→ Exercise brief
Which lines in the records below include the word "radius"? Report each of them in full.

→ Source material
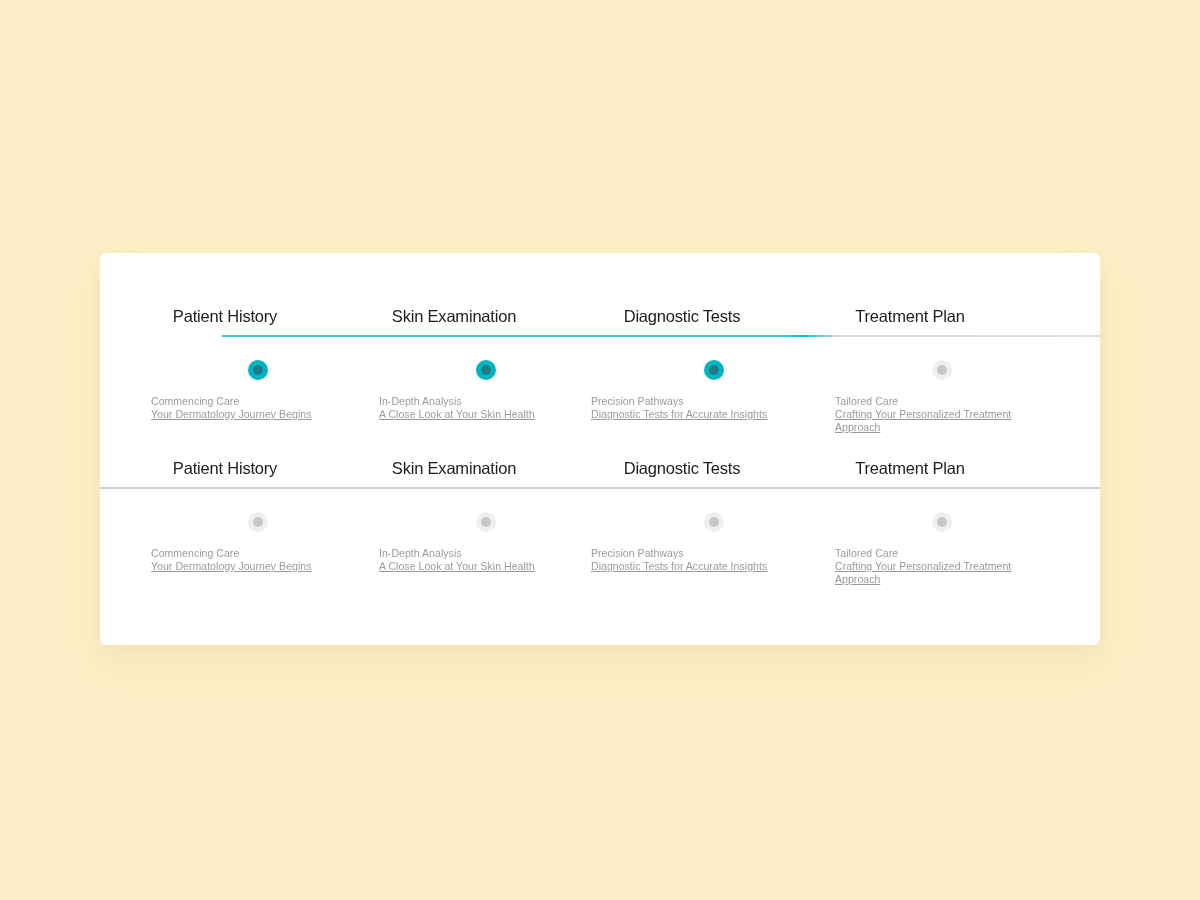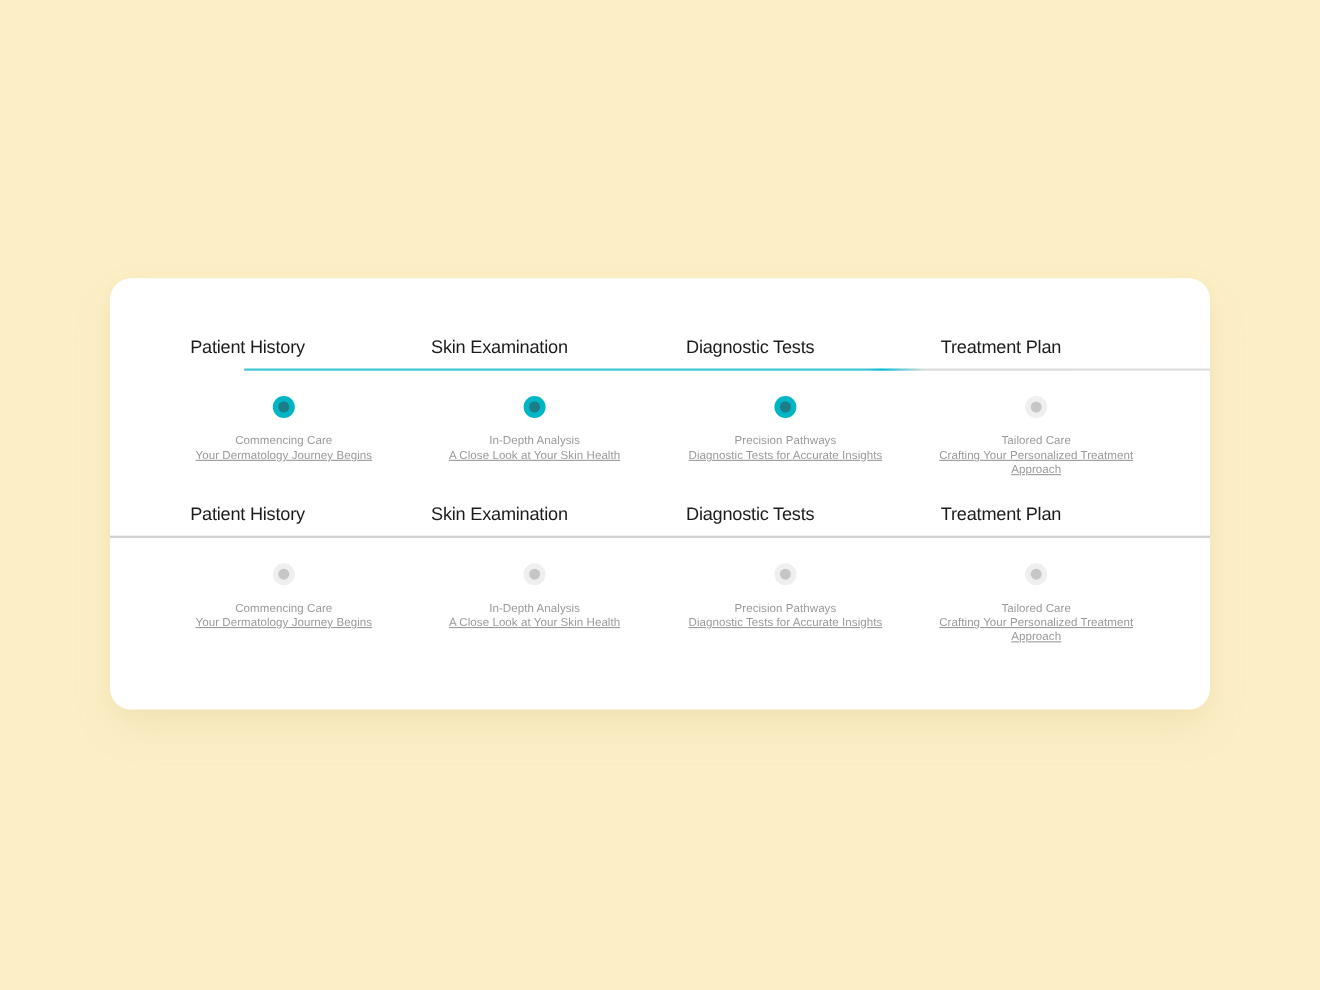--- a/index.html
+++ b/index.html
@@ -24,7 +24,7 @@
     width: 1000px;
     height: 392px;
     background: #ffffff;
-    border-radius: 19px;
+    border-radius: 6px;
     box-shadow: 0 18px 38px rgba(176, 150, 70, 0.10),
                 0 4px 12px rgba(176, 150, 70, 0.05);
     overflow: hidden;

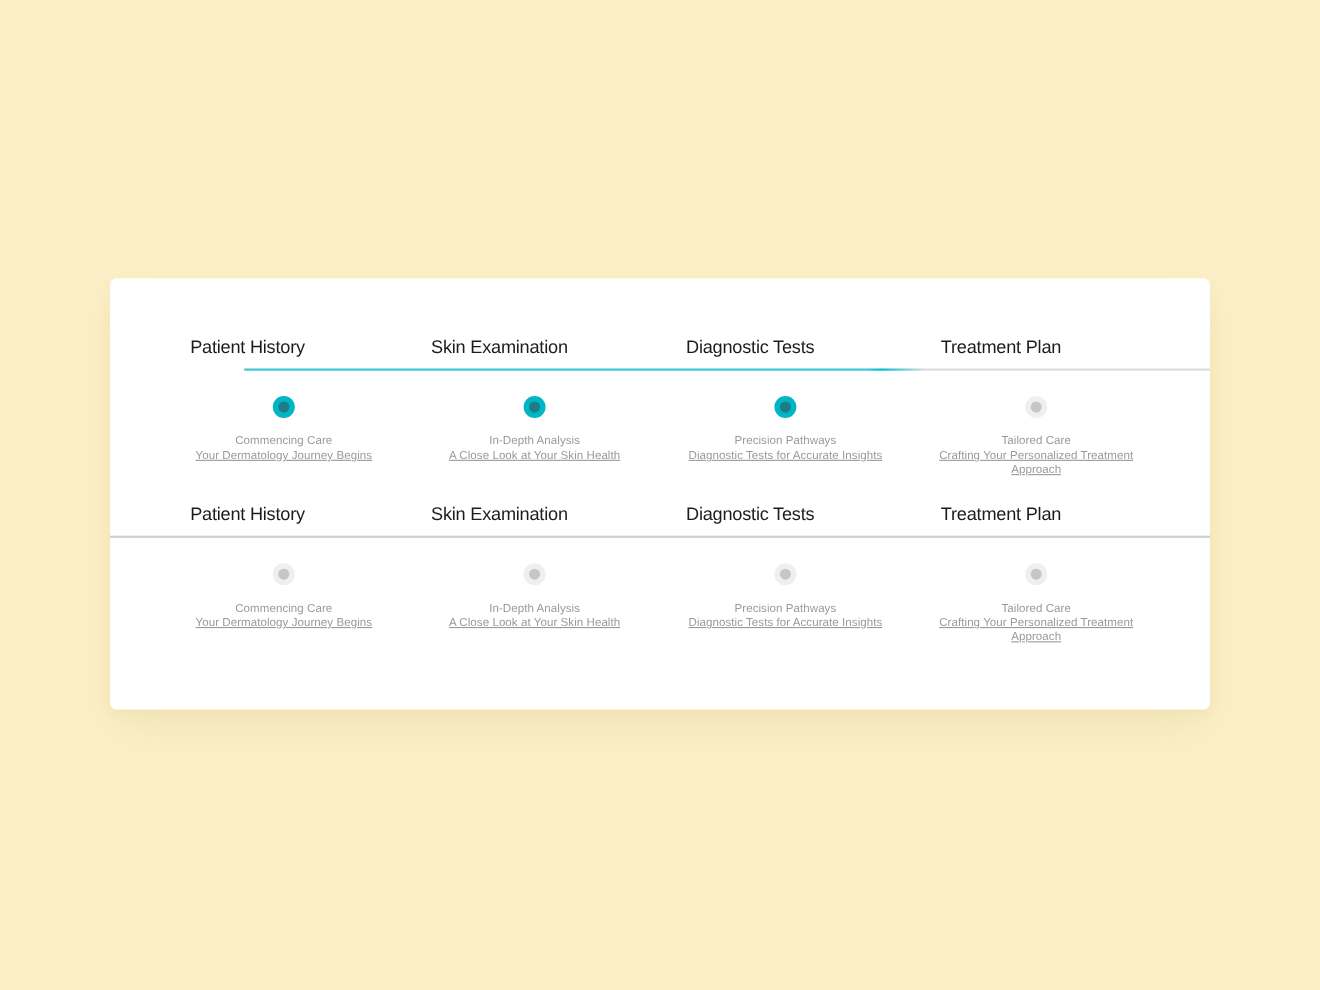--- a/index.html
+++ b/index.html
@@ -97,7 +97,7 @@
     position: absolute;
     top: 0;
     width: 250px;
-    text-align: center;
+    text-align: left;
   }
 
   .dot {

==

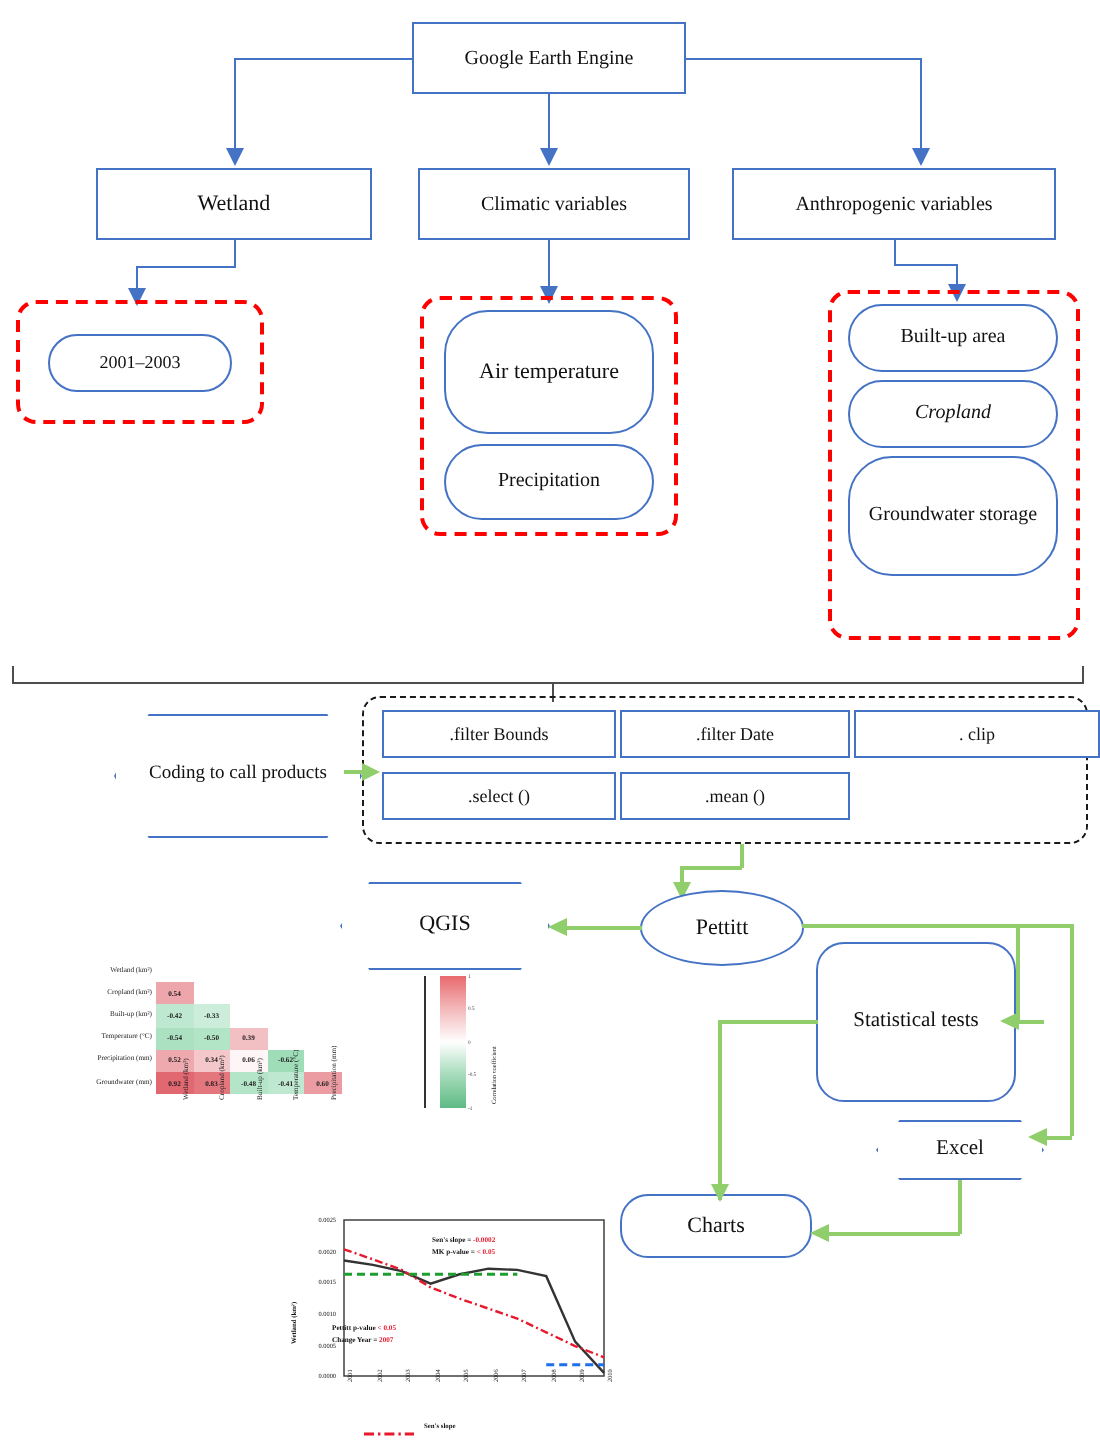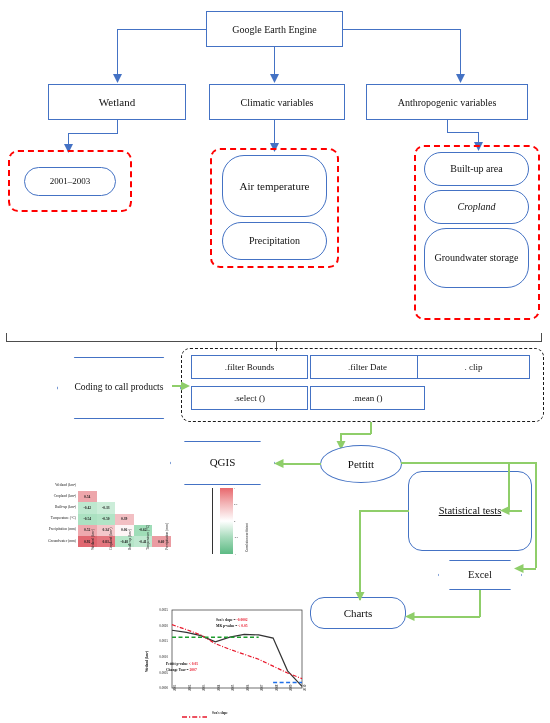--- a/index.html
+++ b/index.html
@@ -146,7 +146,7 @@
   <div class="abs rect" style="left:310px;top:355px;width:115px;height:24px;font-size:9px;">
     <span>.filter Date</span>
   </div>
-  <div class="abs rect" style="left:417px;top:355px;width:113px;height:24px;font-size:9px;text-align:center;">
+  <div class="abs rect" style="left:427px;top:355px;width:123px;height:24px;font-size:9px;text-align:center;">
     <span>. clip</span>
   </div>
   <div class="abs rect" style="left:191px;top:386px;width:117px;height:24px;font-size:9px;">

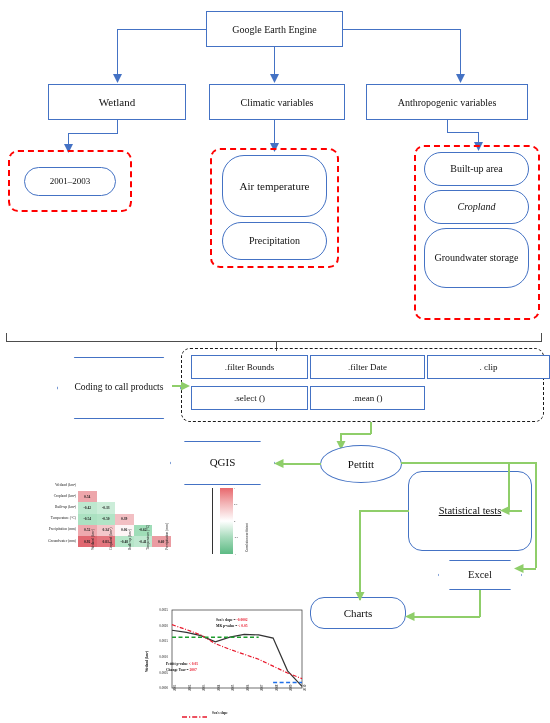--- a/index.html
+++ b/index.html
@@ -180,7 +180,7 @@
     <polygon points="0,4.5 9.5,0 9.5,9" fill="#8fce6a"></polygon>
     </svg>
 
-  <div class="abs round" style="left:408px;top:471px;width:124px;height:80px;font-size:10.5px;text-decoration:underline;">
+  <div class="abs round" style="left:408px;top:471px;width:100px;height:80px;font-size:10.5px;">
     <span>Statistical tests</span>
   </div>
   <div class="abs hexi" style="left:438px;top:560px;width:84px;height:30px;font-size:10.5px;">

→ Solution for this task
-    border-radius: 19px;
+    border-radius: 6px;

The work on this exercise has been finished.